-- Record extracts follows --

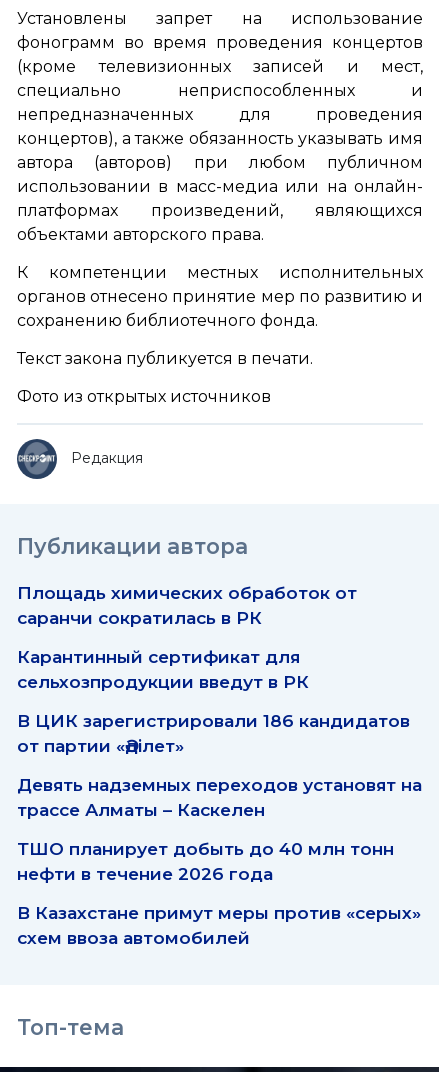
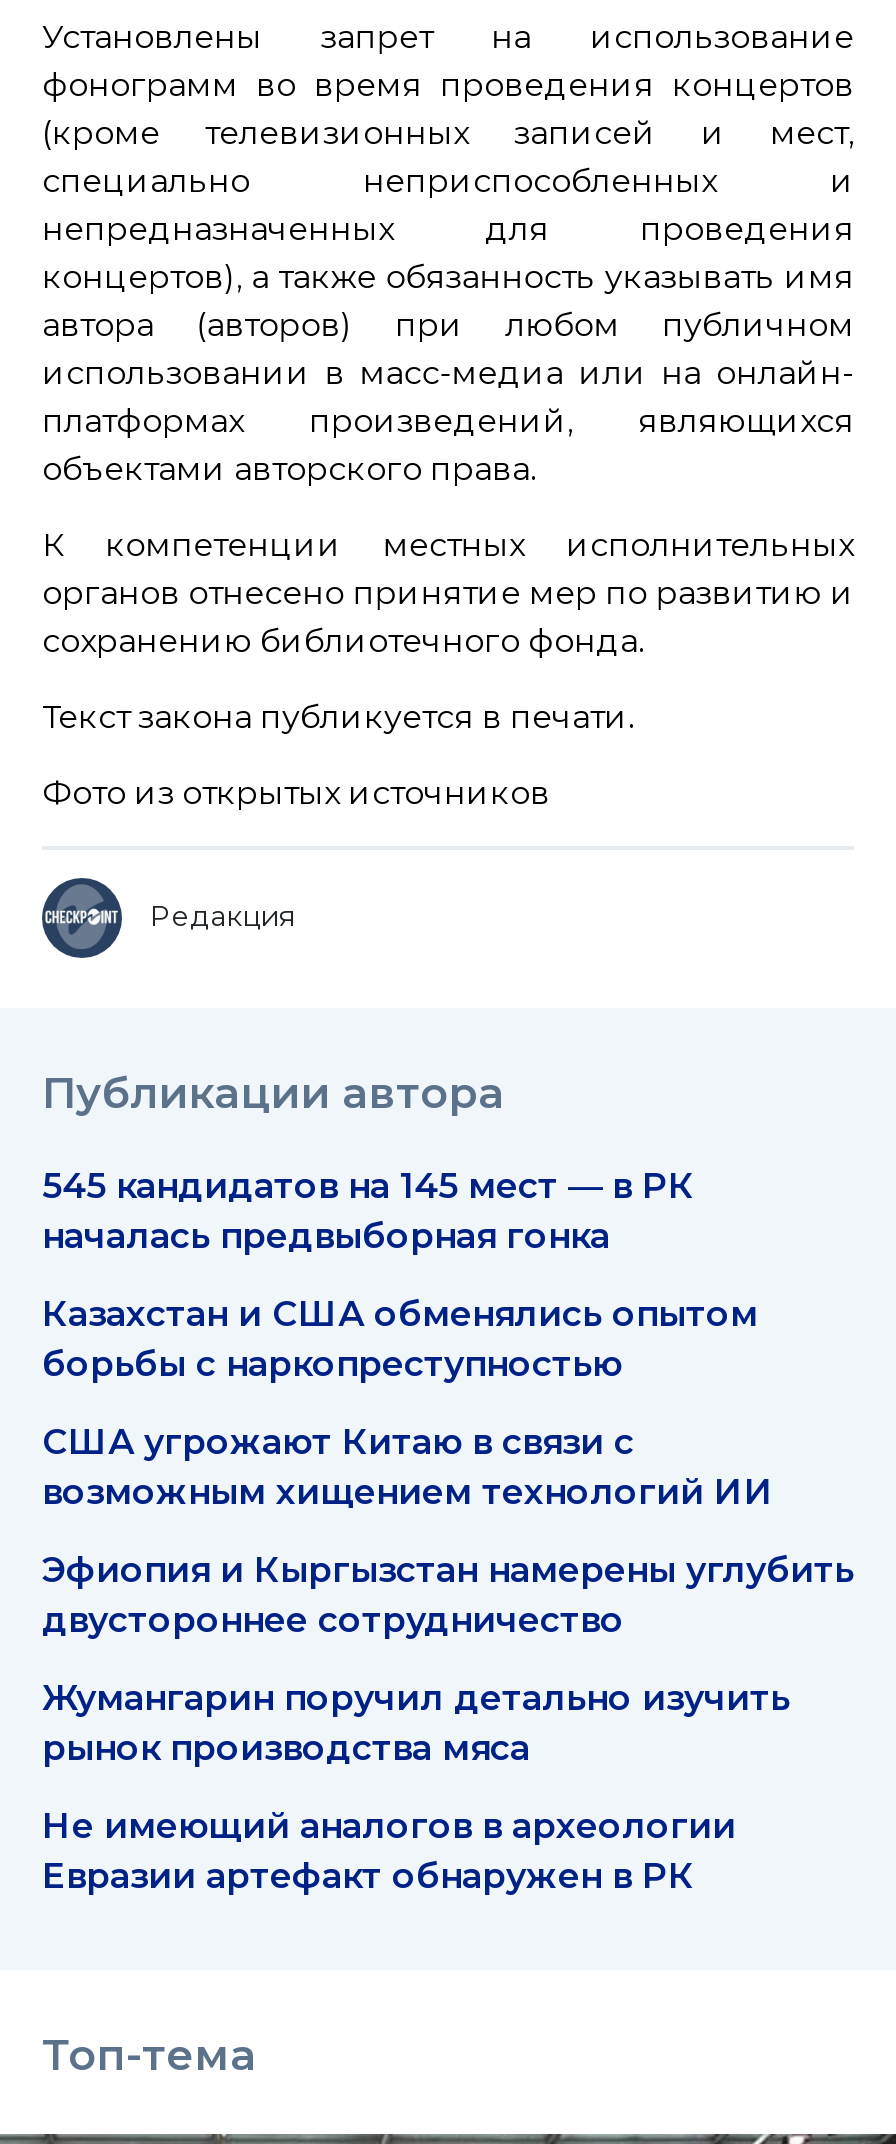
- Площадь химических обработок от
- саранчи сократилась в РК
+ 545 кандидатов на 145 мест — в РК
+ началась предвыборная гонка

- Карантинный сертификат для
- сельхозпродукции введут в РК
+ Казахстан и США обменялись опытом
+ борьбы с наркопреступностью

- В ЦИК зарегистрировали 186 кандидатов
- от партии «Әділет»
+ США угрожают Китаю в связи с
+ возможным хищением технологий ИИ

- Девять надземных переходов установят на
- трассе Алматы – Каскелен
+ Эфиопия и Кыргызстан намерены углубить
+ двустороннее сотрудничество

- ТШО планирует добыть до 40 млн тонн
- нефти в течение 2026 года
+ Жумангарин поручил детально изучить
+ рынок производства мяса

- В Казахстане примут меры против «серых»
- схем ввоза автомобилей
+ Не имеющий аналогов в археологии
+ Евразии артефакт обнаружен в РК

-- Record extracts concluded --
-- Record extracts follows --

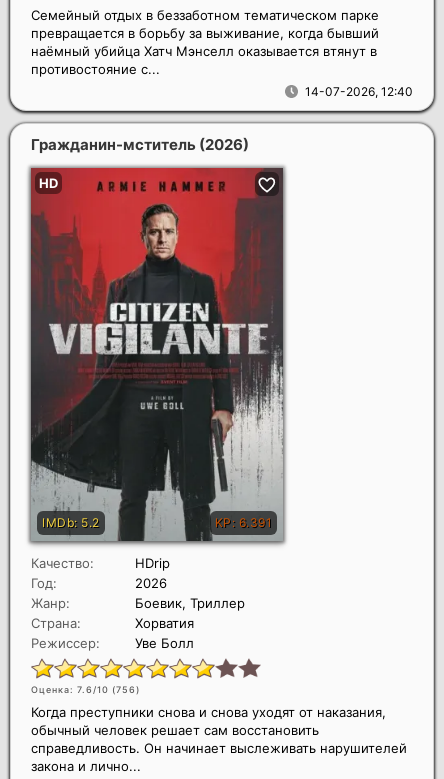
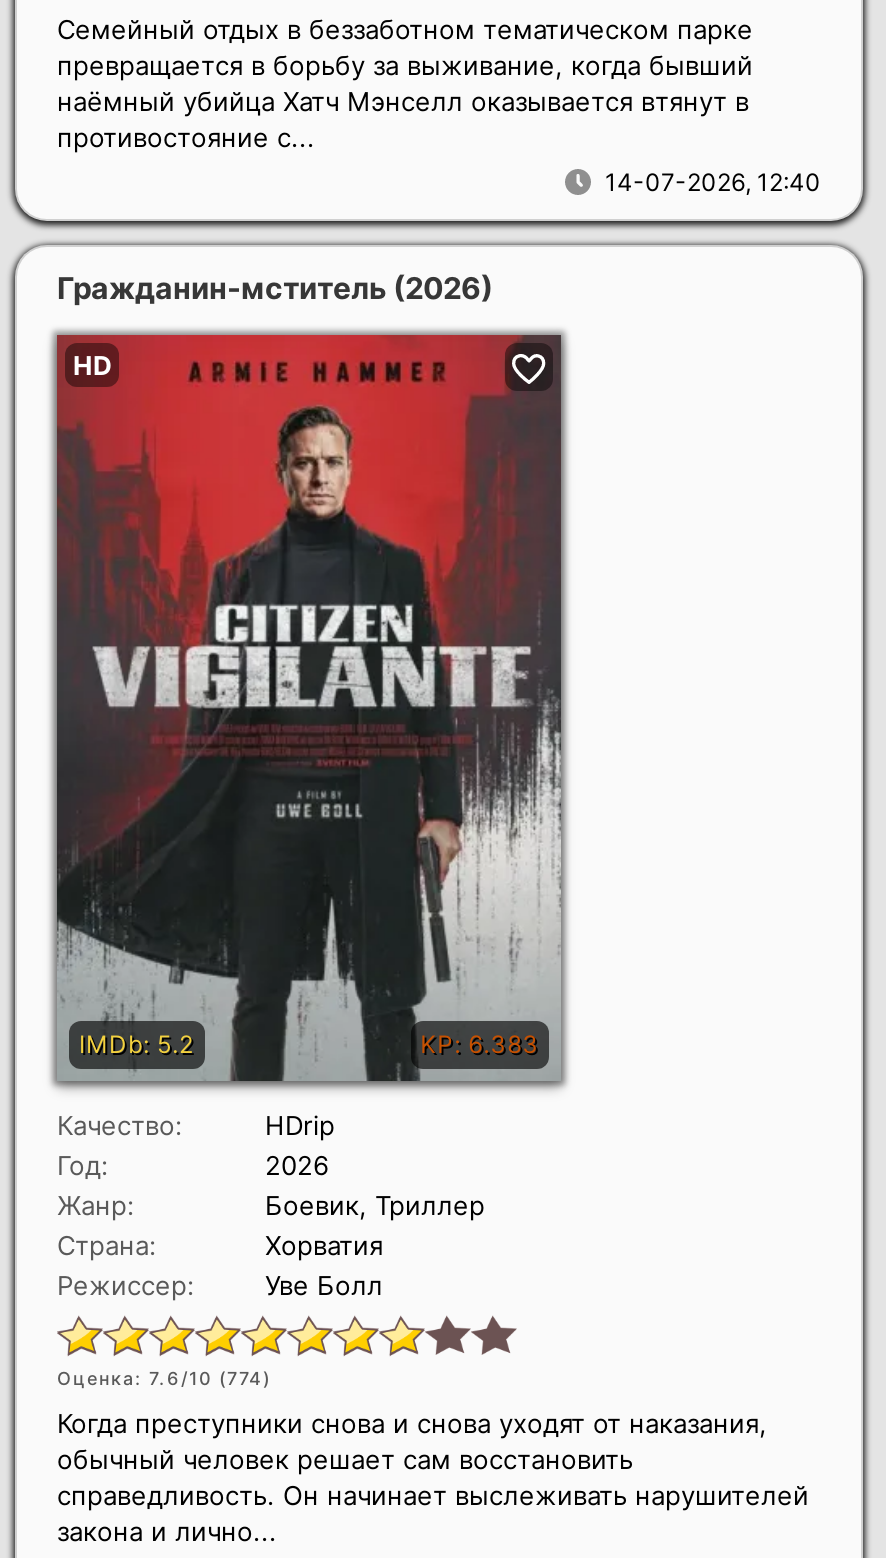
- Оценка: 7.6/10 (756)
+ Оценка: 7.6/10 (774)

-- Record extracts concluded --
-- Record extracts follows --

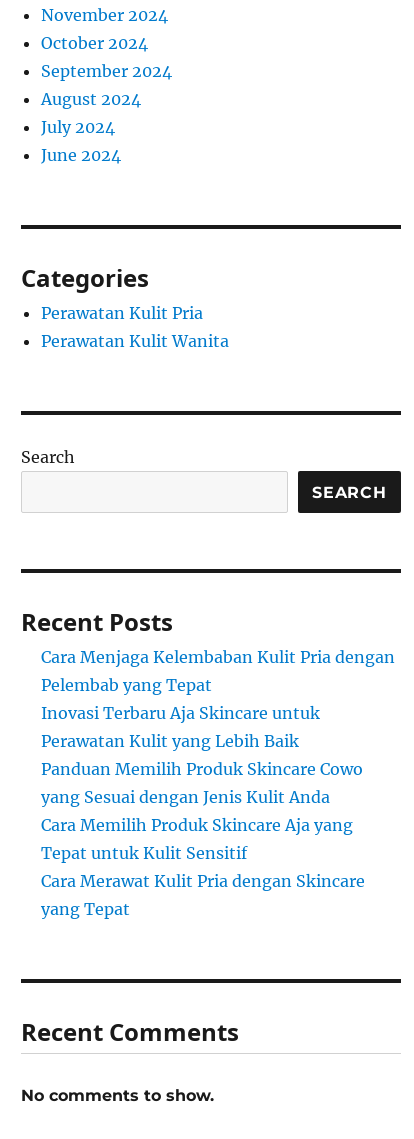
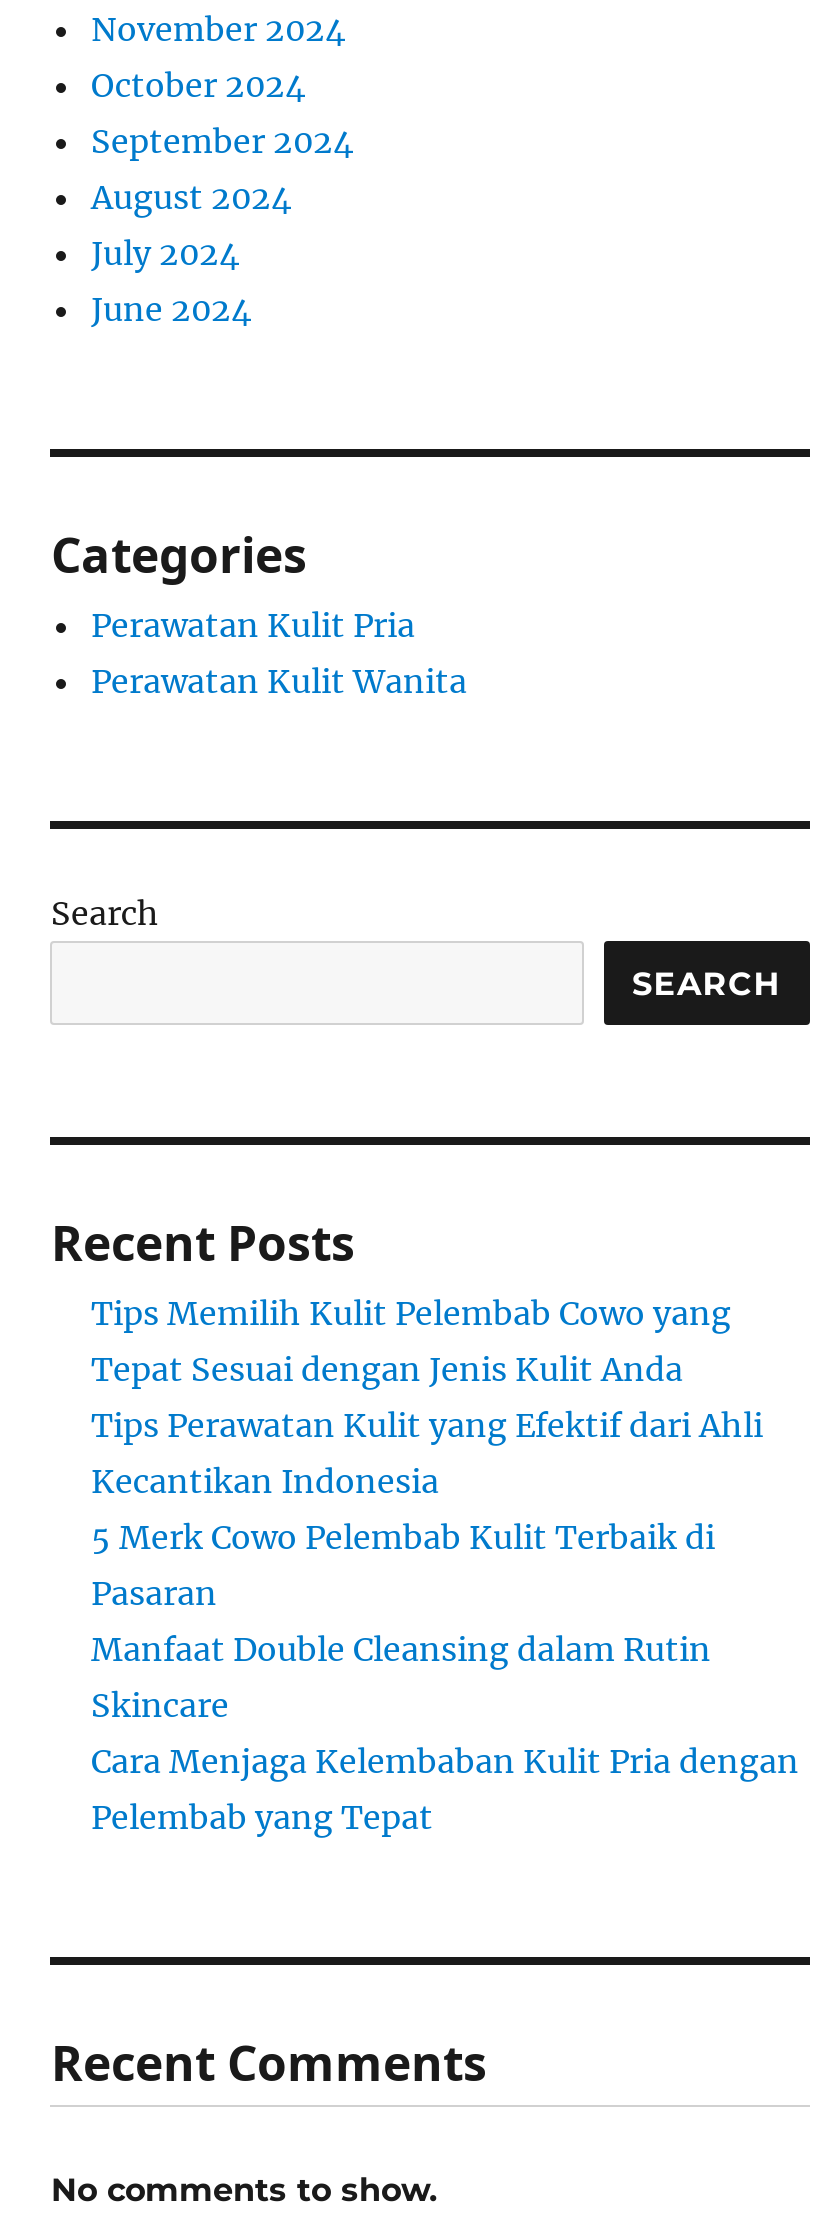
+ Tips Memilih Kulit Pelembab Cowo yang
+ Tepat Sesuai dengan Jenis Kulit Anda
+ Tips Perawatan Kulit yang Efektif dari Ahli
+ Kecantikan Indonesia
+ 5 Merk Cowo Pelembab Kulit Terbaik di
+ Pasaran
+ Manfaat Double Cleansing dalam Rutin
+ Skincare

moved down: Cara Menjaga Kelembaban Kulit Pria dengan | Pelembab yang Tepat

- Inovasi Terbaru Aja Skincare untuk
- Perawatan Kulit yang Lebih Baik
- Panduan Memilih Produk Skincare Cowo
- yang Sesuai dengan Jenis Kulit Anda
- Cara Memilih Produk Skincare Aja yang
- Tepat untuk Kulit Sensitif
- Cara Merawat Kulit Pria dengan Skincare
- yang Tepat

-- Record extracts concluded --

● Exercise description
Copy out the range of lines above starting at the line with "Kulit Terbaik di" and ending at the line with "- yang Tepat", exactly and including both.

● Task answer
+ 5 Merk Cowo Pelembab Kulit Terbaik di
+ Pasaran
+ Manfaat Double Cleansing dalam Rutin
+ Skincare

moved down: Cara Menjaga Kelembaban Kulit Pria dengan | Pelembab yang Tepat

- Inovasi Terbaru Aja Skincare untuk
- Perawatan Kulit yang Lebih Baik
- Panduan Memilih Produk Skincare Cowo
- yang Sesuai dengan Jenis Kulit Anda
- Cara Memilih Produk Skincare Aja yang
- Tepat untuk Kulit Sensitif
- Cara Merawat Kulit Pria dengan Skincare
- yang Tepat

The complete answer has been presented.